__HOW TO COMPLETE THIS TASK__
From the first line down to the one containing "not send auto", reproduce the entries below exactly and leave out the pictures.

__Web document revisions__
--*--

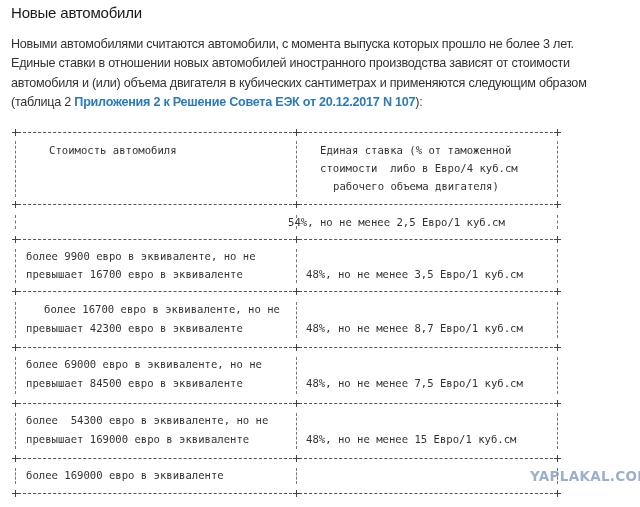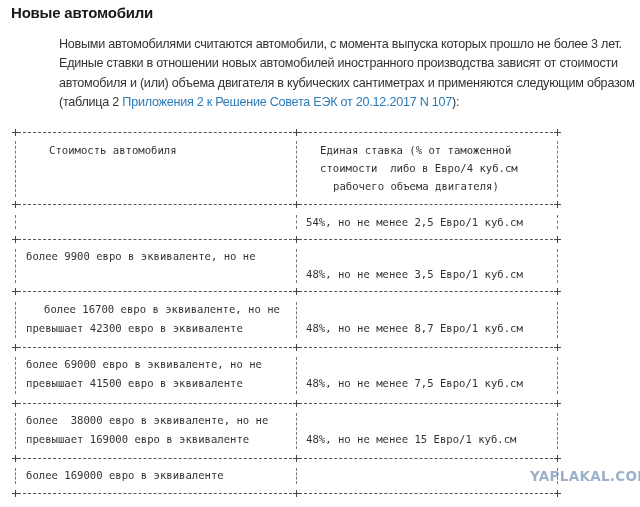"Новые автомобили" .title { font-weight: bold -> normal }
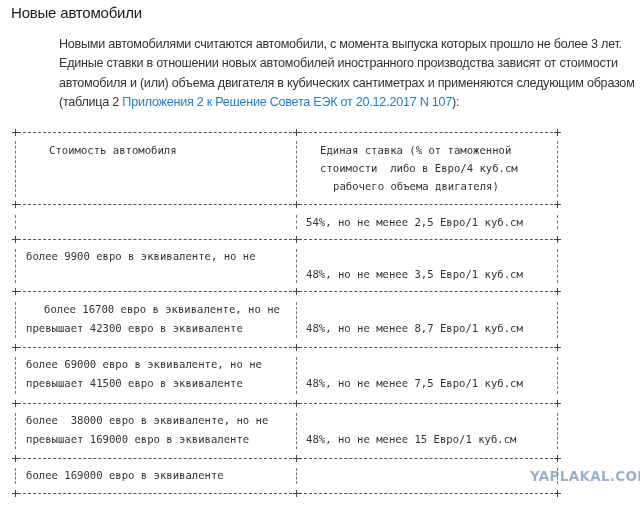"Новыми автомобилями считаются" .para .line { margin-left: 48px -> none }
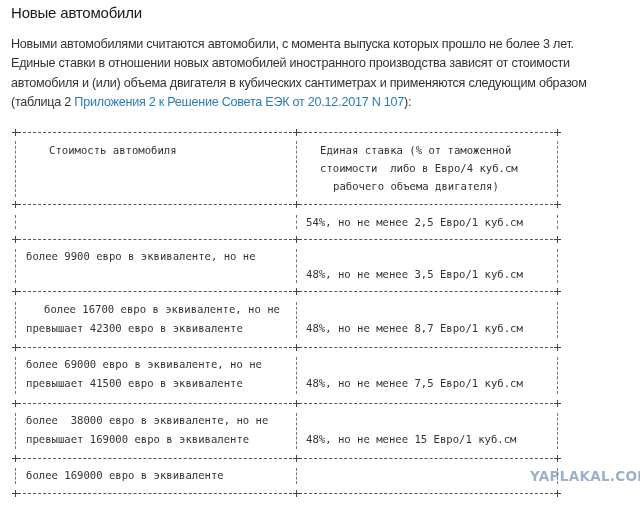"Приложения 2 к Решение Совета" .para a { font-weight: none -> bold }
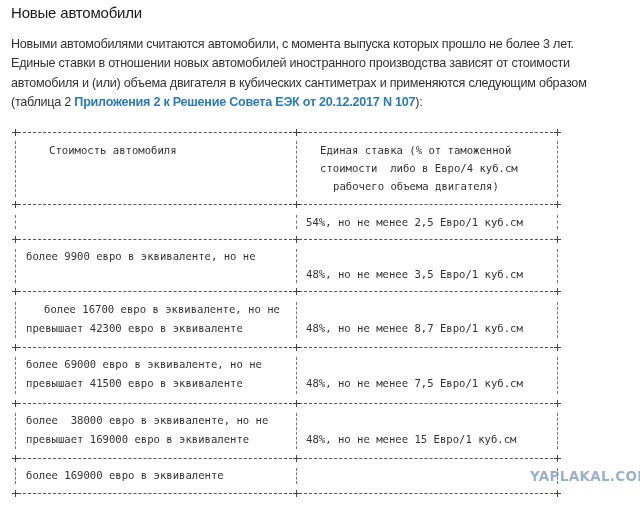"54%, но не менее 2,5" div.cell { left: 306px -> 288px }
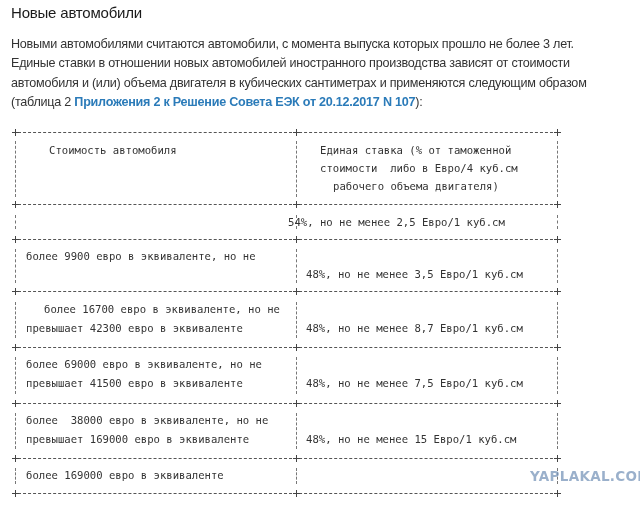"превышает 16700 евро в эквиваленте" div.cell { html: none -> <div>превышает 16700 евро в эквиваленте</div> }
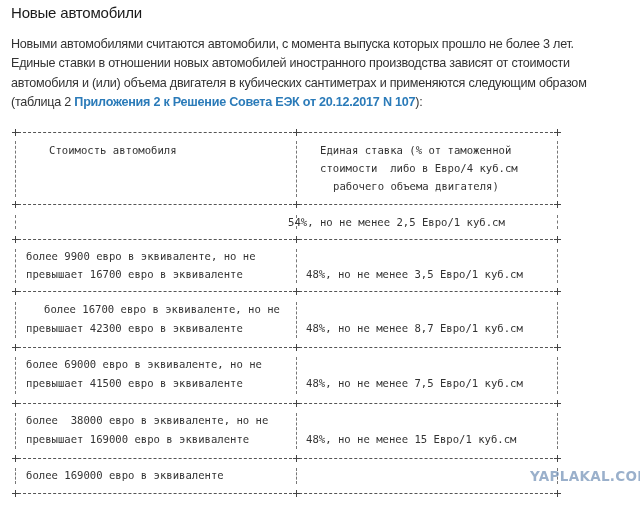"превышает 41500 евро в эквиваленте" div.cell { text: 41500 -> 84500 }
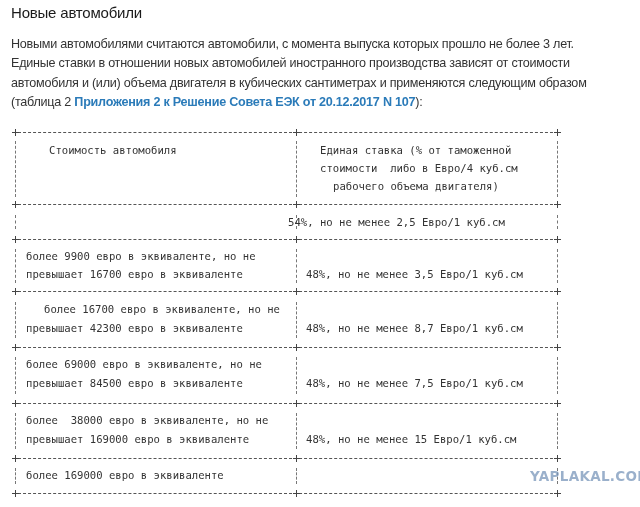"более 38000 евро в эквиваленте," div.cell { text: 38000 -> 54300 }
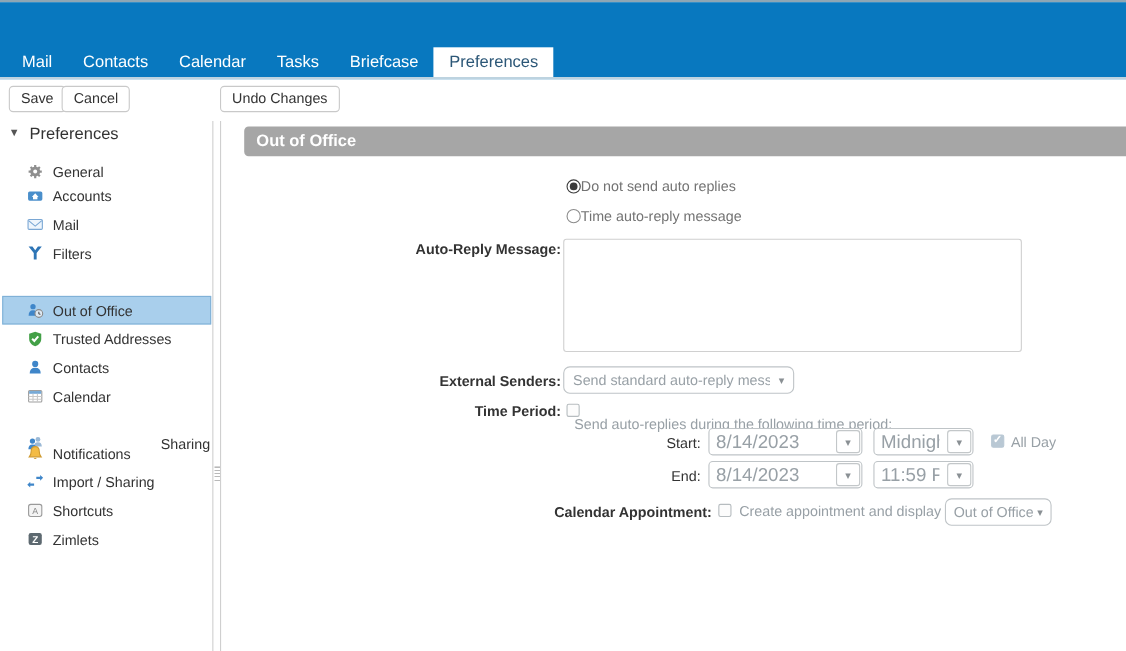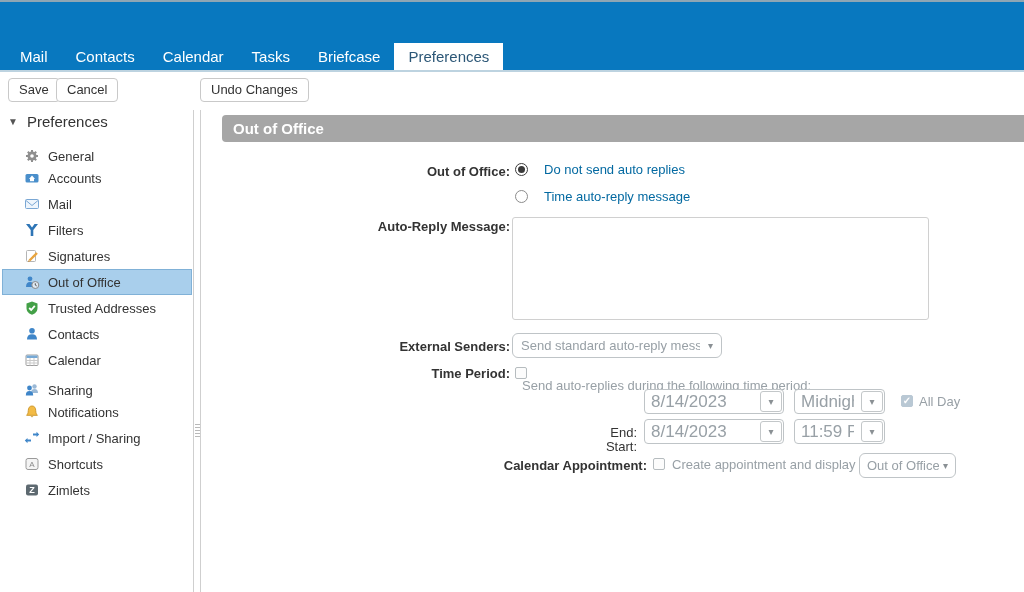"Out of Office:" div.flabel { html: <div>Out of Office:</div> -> none }
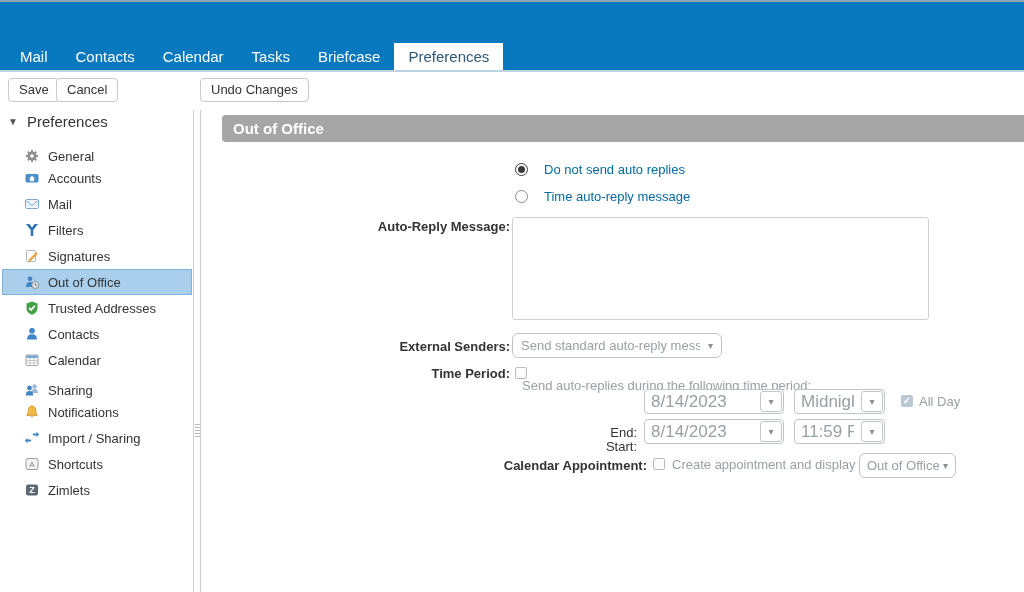"Do not send auto replies" .radio-row .rlabel { color: #0369a1 -> #737373; margin-left: 16px -> 0 }
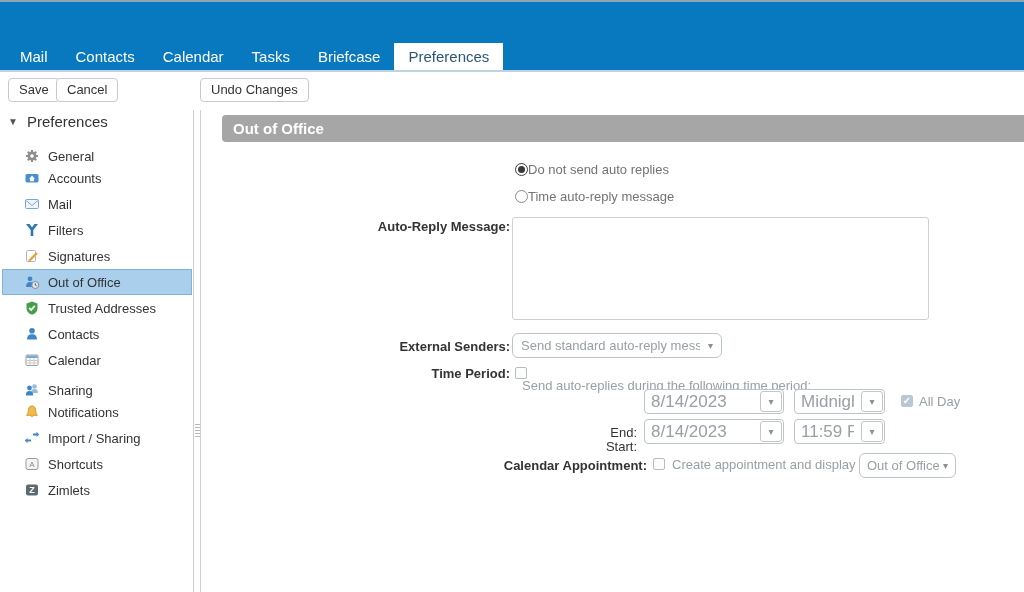"Signatures" div.srow { html: <div> <svg> <rect></rect> <line></line> <path></path> </svg> <span>Signatures</span> </div> -> none }
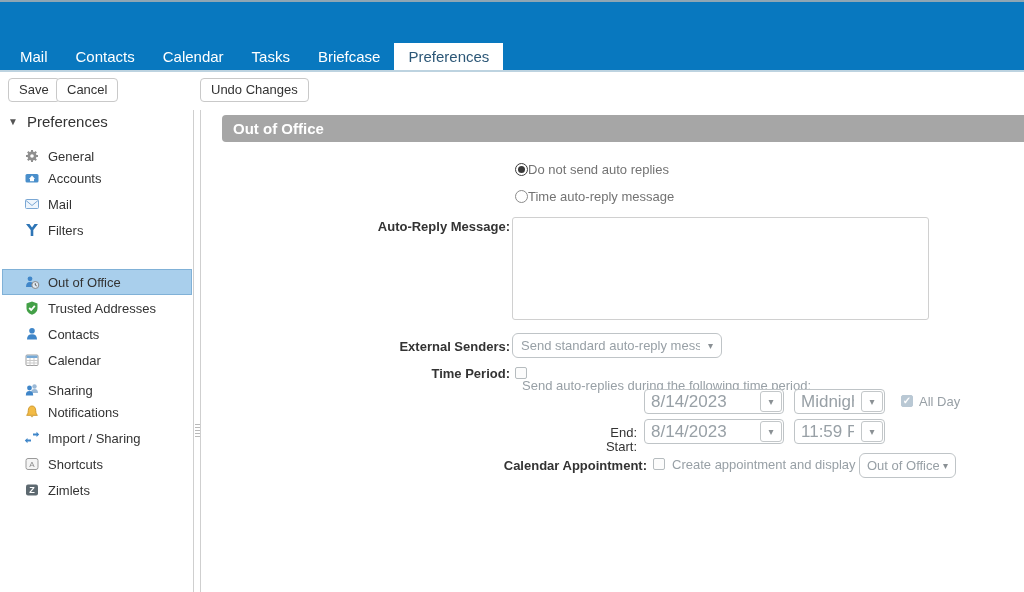"Sharing" div.srow { justify-content: none -> space-between; top: 267px -> 280px }
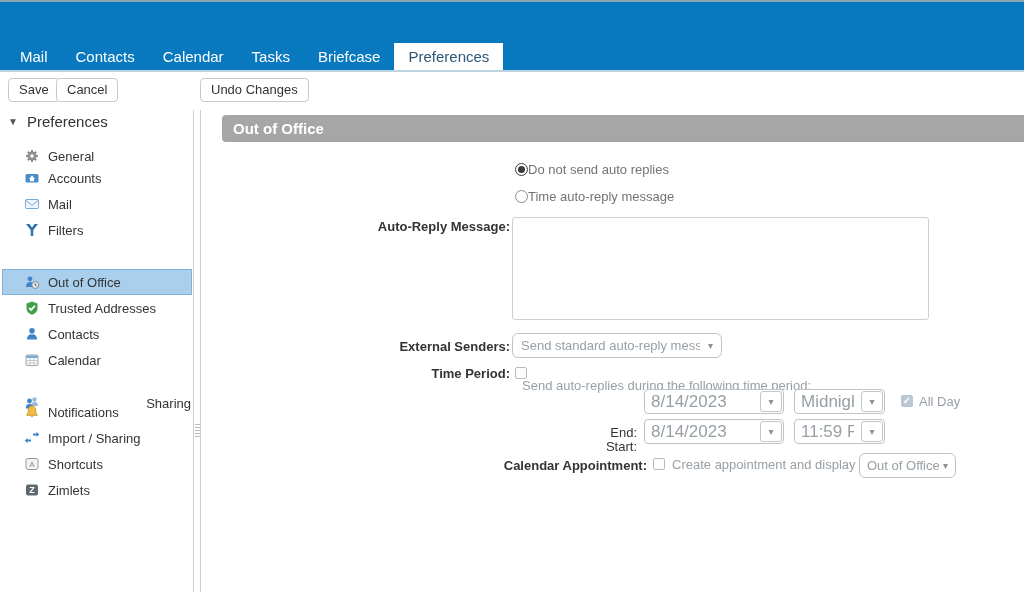"Start:" div.ilabel { margin-top: 44px -> none }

--*--

__WRITTEN SOLUTION__
"Новые автомобили" .title { font-weight: bold -> normal }
"Новыми автомобилями считаются" .para .line { margin-left: 48px -> none }
"Приложения 2 к Решение Совета" .para a { font-weight: none -> bold }
"54%, но не менее 2,5" div.cell { left: 306px -> 288px }
"превышает 16700 евро в эквиваленте" div.cell { html: none -> <div>превышает 16700 евро в эквиваленте</div> }
"превышает 41500 евро в эквиваленте" div.cell { text: 41500 -> 84500 }
"более 38000 евро в эквиваленте," div.cell { text: 38000 -> 54300 }
"Out of Office:" div.flabel { html: <div>Out of Office:</div> -> none }
"Do not send auto replies" .radio-row .rlabel { color: #0369a1 -> #737373; margin-left: 16px -> 0 }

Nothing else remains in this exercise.